A Binance Research report on market activity for March 2026 revealed a quiet but significant transformation in the Ethereum ecosystem. Layer 2 (L2) scaling solutions, long positioned as the definitive answer to the network's congestion and cost problems, are now navigating a very different landscape than the one that made them essential.
The report found that the ratio of daily active users on L2 networks versus Ethereum's base layer (L1) dropped from a peak of 10.43 in June 2025 to just 1.12 in February 2026 — a 68% year-over-year contraction that goes well beyond statistical noise.
What's actually happening?
The original L2 narrative was straightforward and compelling: Ethereum-level security, but faster and cheaper. That pitch worked as long as the base layer had clear technical limitations. But the ecosystem didn't stand still.

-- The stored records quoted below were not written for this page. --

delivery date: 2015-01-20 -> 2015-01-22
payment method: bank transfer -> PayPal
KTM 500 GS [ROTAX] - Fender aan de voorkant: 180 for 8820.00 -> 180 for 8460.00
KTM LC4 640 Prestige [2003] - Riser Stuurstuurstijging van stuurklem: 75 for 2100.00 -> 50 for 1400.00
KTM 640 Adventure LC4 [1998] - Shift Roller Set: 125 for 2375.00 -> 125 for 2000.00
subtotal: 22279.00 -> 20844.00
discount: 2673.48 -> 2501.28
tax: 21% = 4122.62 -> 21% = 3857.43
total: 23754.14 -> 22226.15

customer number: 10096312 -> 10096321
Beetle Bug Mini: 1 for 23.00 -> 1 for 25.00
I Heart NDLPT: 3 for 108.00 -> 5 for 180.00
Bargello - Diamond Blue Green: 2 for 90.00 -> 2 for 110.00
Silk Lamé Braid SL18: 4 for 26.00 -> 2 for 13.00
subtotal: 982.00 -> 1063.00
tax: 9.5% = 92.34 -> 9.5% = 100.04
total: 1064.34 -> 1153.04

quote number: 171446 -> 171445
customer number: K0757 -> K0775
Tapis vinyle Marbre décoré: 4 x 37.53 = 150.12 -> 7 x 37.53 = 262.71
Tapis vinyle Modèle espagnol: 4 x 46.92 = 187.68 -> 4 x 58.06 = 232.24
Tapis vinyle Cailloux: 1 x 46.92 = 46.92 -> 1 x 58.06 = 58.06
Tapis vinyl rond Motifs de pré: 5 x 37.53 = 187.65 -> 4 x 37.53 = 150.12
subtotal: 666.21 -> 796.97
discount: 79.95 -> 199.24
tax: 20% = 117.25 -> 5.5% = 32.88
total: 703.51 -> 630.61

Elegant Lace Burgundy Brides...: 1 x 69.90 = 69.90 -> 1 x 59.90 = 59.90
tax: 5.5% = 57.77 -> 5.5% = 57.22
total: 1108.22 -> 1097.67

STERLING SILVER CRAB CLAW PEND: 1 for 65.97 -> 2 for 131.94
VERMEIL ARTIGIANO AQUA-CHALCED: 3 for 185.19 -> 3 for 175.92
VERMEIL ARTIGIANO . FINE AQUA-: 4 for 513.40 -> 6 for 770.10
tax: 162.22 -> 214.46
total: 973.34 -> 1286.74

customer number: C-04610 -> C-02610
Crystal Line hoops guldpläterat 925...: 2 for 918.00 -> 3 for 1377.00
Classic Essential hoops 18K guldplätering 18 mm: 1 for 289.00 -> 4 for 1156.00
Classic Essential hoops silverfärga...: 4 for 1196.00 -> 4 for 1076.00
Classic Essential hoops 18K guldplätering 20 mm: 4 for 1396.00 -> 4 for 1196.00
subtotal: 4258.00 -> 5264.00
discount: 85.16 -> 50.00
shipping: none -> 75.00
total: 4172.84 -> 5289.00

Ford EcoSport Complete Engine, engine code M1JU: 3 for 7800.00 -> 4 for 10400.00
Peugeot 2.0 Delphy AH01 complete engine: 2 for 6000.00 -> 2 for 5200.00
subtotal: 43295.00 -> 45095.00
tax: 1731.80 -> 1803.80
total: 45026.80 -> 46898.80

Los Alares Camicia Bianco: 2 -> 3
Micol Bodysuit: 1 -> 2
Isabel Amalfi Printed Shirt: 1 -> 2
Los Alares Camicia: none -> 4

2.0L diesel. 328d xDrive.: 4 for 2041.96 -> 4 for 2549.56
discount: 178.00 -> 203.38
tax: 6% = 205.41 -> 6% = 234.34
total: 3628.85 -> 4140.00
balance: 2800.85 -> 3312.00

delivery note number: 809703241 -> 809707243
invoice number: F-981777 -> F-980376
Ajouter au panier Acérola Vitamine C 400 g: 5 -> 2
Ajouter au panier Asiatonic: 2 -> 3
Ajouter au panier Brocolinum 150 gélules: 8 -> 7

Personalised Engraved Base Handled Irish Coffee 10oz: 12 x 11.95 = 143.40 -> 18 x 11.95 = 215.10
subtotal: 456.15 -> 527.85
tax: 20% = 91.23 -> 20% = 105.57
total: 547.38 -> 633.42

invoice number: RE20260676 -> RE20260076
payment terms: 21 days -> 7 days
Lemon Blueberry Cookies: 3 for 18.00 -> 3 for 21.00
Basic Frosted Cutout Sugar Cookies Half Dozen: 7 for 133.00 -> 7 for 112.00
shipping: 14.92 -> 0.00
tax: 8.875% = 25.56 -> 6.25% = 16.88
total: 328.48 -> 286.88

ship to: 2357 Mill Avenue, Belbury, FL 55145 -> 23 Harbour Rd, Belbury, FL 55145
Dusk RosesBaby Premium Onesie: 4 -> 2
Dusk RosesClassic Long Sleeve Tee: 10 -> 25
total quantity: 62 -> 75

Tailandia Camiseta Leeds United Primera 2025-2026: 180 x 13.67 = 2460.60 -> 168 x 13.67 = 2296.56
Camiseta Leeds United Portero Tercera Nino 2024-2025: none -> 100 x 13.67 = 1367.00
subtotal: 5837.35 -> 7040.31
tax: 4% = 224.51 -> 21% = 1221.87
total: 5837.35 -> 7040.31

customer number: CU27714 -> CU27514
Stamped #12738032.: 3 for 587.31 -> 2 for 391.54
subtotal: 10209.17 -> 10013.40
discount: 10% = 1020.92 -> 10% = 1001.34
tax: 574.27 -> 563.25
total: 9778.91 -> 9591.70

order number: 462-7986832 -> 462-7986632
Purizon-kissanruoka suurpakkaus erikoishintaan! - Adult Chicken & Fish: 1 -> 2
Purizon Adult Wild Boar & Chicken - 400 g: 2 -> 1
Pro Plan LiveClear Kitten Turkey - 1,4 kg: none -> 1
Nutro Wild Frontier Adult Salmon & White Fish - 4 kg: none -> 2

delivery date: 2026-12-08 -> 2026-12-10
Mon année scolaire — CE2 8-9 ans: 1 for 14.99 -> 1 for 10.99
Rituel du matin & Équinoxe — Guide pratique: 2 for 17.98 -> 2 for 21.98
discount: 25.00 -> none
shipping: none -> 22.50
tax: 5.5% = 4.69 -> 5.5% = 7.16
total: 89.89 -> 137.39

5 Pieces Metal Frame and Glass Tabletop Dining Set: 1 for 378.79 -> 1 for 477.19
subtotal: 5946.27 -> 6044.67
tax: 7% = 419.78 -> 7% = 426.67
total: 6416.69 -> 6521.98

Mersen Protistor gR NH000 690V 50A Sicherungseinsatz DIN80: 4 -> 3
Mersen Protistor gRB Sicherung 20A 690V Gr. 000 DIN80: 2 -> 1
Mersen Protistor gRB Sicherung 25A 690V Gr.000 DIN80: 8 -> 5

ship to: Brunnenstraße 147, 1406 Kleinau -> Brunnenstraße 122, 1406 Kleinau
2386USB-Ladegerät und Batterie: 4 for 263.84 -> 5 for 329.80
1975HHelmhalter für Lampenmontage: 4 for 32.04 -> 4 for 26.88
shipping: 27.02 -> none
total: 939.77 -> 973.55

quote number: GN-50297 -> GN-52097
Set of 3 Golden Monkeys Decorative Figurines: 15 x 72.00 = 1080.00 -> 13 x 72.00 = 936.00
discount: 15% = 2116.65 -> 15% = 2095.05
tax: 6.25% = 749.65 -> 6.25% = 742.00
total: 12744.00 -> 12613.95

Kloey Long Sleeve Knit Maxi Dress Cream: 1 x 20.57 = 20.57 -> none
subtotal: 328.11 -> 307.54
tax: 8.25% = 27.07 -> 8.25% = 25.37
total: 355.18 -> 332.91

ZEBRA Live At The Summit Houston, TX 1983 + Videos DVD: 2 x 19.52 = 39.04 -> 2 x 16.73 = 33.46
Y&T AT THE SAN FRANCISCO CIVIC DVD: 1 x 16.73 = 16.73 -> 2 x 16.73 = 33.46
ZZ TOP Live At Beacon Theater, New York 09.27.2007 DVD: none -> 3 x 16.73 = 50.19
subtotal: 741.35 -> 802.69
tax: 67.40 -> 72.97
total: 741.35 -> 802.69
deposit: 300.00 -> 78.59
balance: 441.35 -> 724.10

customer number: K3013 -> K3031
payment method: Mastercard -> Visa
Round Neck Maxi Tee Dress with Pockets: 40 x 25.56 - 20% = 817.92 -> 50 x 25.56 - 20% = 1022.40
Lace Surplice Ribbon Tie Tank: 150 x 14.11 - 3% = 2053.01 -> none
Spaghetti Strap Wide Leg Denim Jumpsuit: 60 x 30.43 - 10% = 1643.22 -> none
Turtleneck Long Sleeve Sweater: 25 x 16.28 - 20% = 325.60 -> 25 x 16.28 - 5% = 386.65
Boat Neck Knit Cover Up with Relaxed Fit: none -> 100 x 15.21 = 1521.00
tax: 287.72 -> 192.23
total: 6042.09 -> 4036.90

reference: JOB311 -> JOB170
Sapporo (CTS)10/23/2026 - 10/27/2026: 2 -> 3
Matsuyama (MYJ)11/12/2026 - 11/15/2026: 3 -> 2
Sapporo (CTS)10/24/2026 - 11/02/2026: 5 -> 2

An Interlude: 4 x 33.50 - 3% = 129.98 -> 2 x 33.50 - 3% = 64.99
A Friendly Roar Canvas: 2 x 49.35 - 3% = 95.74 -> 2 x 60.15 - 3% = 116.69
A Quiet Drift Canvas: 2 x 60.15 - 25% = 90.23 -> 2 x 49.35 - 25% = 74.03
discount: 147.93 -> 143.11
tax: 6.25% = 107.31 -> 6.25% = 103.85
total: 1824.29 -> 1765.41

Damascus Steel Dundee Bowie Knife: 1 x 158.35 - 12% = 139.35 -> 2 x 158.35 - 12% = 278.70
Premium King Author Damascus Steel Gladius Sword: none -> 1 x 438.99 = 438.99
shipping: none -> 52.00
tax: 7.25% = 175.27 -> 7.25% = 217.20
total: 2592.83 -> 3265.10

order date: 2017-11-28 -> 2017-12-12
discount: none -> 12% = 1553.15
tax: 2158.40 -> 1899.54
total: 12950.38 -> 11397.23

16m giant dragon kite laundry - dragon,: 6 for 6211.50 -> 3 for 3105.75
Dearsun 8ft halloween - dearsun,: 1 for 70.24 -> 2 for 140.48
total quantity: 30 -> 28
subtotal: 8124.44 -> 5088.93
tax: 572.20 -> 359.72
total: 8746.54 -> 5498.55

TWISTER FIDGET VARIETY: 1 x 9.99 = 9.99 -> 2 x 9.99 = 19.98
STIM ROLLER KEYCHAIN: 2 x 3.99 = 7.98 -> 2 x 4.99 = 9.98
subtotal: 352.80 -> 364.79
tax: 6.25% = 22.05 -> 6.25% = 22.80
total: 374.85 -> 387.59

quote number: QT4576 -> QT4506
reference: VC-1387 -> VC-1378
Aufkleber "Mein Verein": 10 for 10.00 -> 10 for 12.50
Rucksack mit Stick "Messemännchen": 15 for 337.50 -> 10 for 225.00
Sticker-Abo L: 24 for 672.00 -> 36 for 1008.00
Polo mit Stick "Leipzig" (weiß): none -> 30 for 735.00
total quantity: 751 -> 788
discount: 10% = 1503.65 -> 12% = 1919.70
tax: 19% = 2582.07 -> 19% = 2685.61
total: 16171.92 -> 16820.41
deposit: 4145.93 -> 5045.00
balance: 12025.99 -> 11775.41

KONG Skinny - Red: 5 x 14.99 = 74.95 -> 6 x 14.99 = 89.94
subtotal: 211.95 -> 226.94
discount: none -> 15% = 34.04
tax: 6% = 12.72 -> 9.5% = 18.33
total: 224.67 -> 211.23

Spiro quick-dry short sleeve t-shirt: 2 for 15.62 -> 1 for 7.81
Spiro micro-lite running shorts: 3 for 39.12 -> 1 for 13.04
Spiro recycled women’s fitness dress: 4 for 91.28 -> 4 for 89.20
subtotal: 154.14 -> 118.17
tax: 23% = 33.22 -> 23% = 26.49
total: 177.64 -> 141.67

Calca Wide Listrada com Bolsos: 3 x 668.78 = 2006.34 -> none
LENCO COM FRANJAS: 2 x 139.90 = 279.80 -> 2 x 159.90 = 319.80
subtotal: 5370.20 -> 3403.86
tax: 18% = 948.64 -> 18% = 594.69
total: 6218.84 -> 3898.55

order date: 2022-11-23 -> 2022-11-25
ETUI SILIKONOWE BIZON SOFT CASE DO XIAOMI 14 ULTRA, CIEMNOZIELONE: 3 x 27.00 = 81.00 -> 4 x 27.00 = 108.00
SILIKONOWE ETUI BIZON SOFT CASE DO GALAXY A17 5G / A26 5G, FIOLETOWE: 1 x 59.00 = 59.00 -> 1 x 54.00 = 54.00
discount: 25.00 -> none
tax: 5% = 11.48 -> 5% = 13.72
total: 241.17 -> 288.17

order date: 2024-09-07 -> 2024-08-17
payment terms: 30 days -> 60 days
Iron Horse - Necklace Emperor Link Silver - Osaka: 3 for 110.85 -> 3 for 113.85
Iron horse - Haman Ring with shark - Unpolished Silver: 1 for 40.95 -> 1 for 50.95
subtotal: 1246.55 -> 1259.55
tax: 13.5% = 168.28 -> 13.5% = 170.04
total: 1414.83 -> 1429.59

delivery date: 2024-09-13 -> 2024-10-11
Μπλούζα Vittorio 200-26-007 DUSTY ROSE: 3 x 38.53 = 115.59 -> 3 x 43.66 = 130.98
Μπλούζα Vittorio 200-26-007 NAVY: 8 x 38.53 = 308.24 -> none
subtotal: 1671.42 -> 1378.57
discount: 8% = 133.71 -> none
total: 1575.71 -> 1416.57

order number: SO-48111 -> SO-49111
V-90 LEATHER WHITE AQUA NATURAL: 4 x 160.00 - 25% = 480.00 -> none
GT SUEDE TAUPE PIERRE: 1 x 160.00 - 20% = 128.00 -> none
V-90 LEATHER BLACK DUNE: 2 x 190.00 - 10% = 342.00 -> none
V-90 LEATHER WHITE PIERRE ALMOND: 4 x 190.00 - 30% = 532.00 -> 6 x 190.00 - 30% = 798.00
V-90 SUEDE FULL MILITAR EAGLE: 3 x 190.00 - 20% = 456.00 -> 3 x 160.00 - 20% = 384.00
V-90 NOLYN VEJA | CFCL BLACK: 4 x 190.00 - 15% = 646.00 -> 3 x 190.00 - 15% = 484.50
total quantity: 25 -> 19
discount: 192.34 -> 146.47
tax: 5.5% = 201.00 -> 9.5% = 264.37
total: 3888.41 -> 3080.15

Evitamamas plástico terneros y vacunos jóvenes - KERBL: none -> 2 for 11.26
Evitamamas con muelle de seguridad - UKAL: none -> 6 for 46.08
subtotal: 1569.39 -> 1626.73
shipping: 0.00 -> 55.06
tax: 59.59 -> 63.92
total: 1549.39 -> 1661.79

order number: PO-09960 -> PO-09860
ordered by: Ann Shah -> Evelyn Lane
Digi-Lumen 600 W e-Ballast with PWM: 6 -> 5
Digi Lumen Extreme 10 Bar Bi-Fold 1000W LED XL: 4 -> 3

The advancement of zkVMs and progress on Ethereum's scalability roadmap — targeting up to 10,000 transactions per second — are steadily eroding the advantages that once made L2s indispensable. Add to that Vitalik Buterin's own public questioning of the role Layer 2 networks should play within the ecosystem, and the picture becomes clear: what was once an obvious competitive edge now requires a more nuanced justification.
Fragmentation as a signal
One of the most telling cases is Base, one of the most active L2 networks in the market. The network chose to break away from Optimism's shared Superchain model to build its own independent architecture. The reason is straightforward: Base had come to represent nearly 94% of sequencer revenue within the Optimism ecosystem. When a network generates that level of value, the incentive to share it diminishes.
This isn't an isolated move. It reflects a broader trend: projects that reach sufficient adoption tend to build their own infrastructure to capture greater economic value, rather than relying on generalist platforms.
Higher mobility, lower loyalty
Another relevant data point is the increase in cross-network mobility. Users and applications are migrating more freely between ecosystems, prioritizing efficiency and cost over loyalty to any specific chain. This puts pressure on any L2 that fails to differentiate itself clearly.
L2s are no longer seen as a uniform bet. They are now evaluated on a case-by-case basis, judged by their ability to generate real value, sustain viable economic models, and retain users over time.
A sector evolving, not collapsing
What happened in the first months of 2026 doesn't mark the end of Layer 2 networks — it marks the close of their first chapter. Early models are being rethought in response to new technological and market conditions, which is a natural part of any technology's maturation cycle.
For those operating or investing in this space, the moment demands attention: the rules of the game are shifting, and those who understand the new landscape first will hold a meaningful advantage.